[Change detection outputs]
_ _ _ _ _ _ _
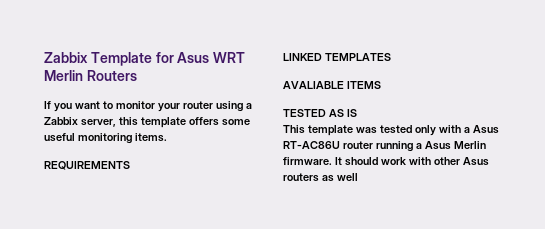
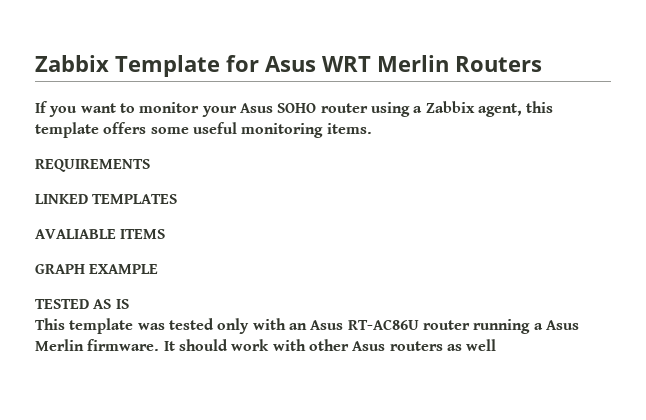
(180, 107) none -> [239,103,317,113] Asus SOHO
[81,119,116,127] server, -> [477,103,522,117] agent,
(381, 85) none -> [35,264,159,274] // GRAPH EXAMPLE
[464,127,470,133] a -> [288,323,307,330] an

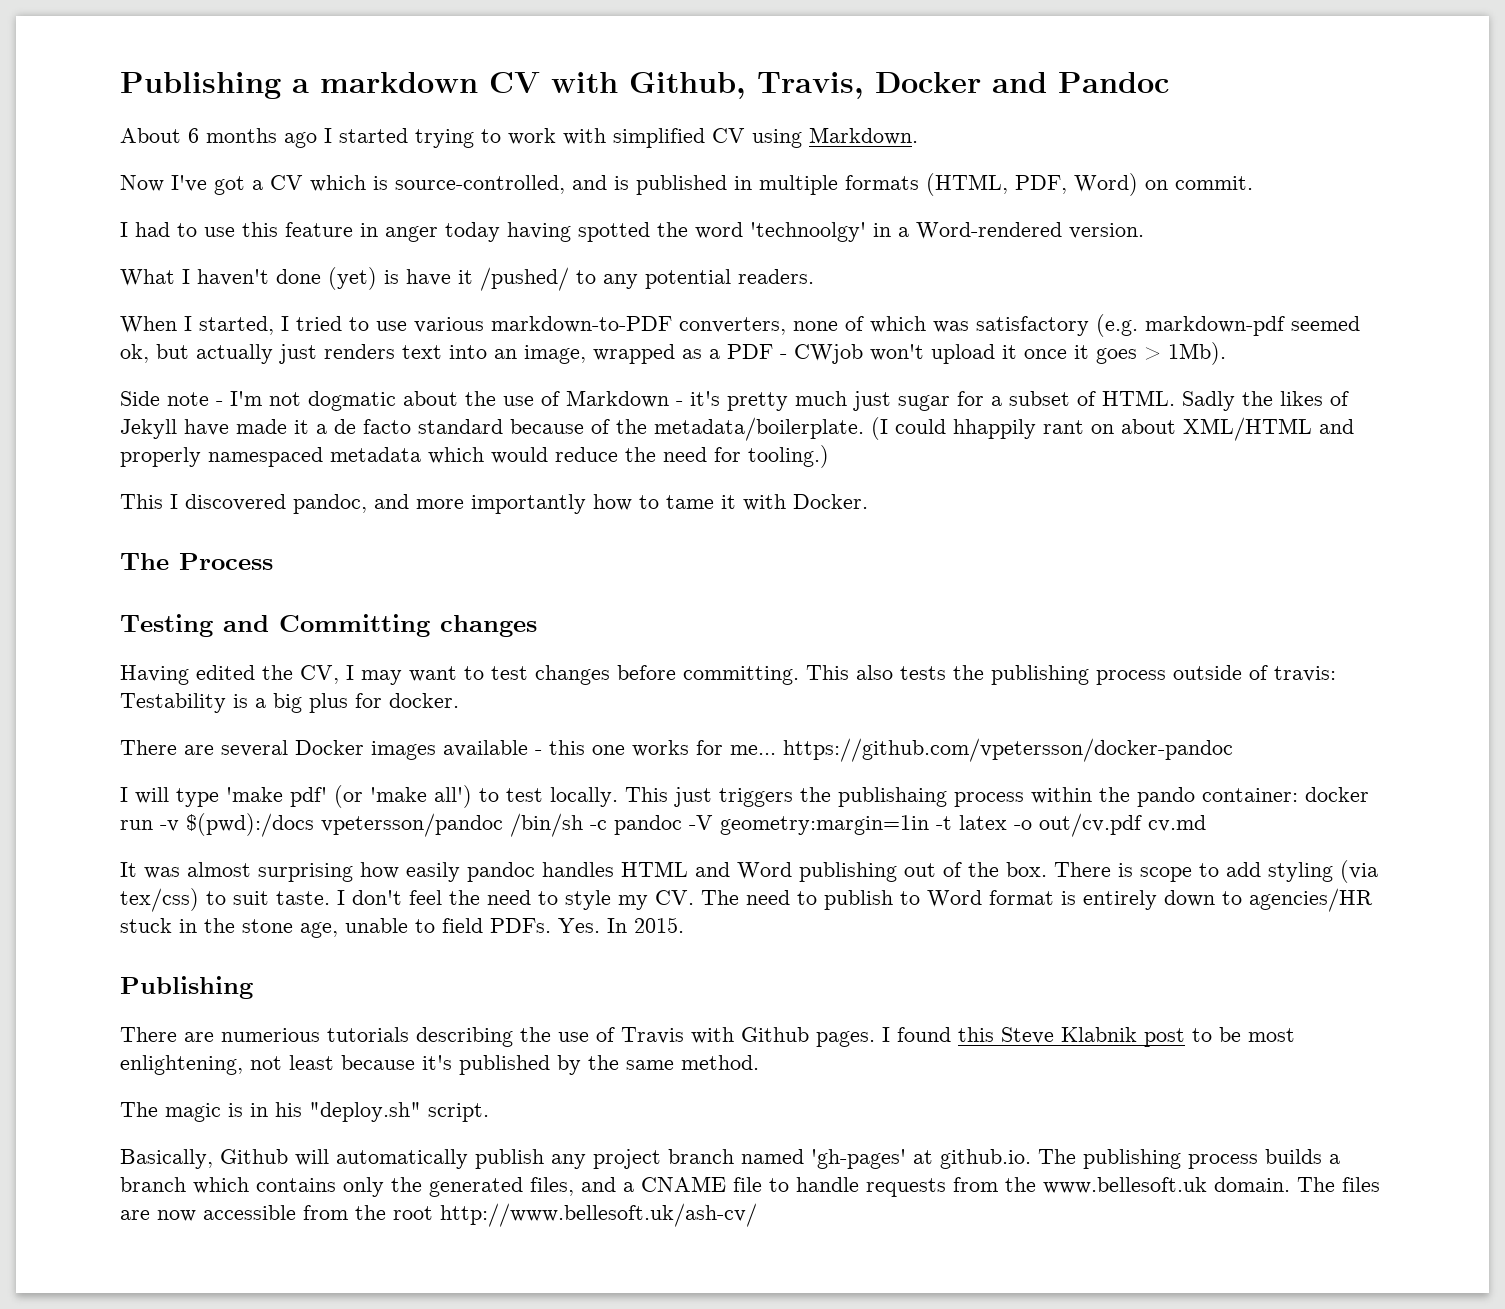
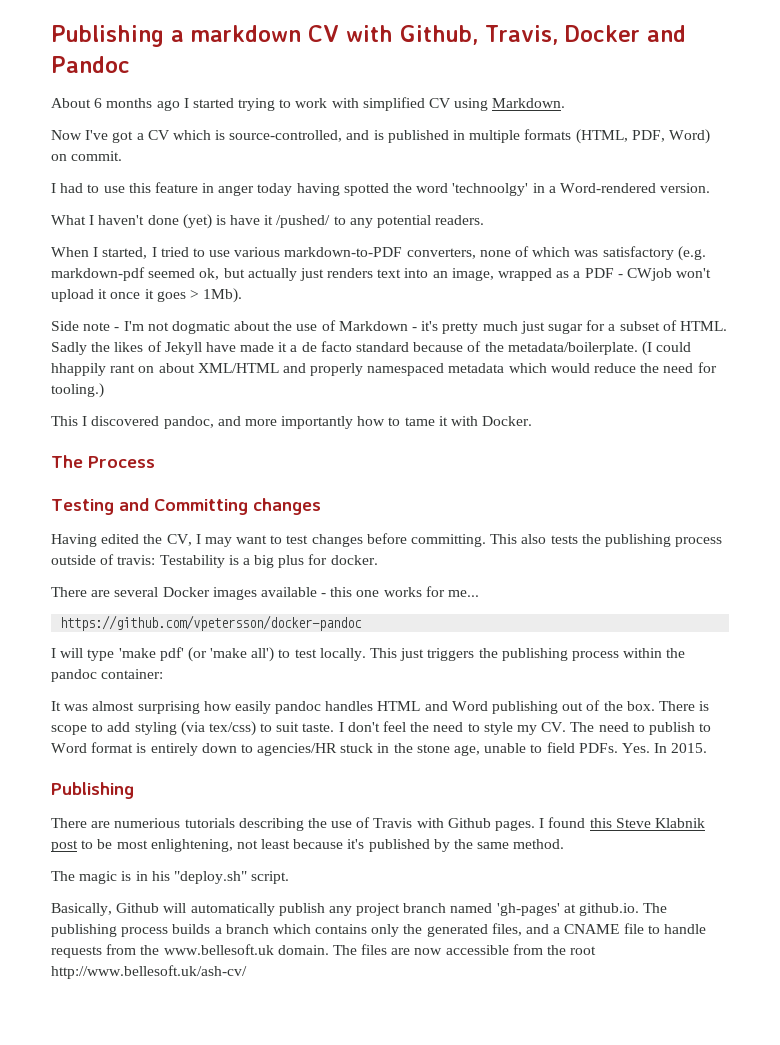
(776, 750) none -> (480, 593) //
[838,787,947,807] publishaing -> [501,648,568,661] publishing
[1137,787,1195,807] pando -> [51,669,97,682] pandoc
[1305,787,1369,802] [120,813,1206,837] docker run -v $(pwd):/docs vpetersson/pandoc /bin/sh -c pandoc -V geometry:margin=1in -t latex -o out/cv.pdf cv.md -> (164, 674) none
_ _ _ _ _ _ _
YOUR TASK
In the records above, find the line that contains "[464,127,470,133] a -> [288,323,307,330] an". Print it and every later line exactly, omitting the pictures.

FINISHED EXERCISE
[464,127,470,133] a -> [288,323,307,330] an

(776, 750) none -> (480, 593) //
[838,787,947,807] publishaing -> [501,648,568,661] publishing
[1137,787,1195,807] pando -> [51,669,97,682] pandoc
[1305,787,1369,802] [120,813,1206,837] docker run -v $(pwd):/docs vpetersson/pandoc /bin/sh -c pandoc -V geometry:margin=1in -t latex -o out/cv.pdf cv.md -> (164, 674) none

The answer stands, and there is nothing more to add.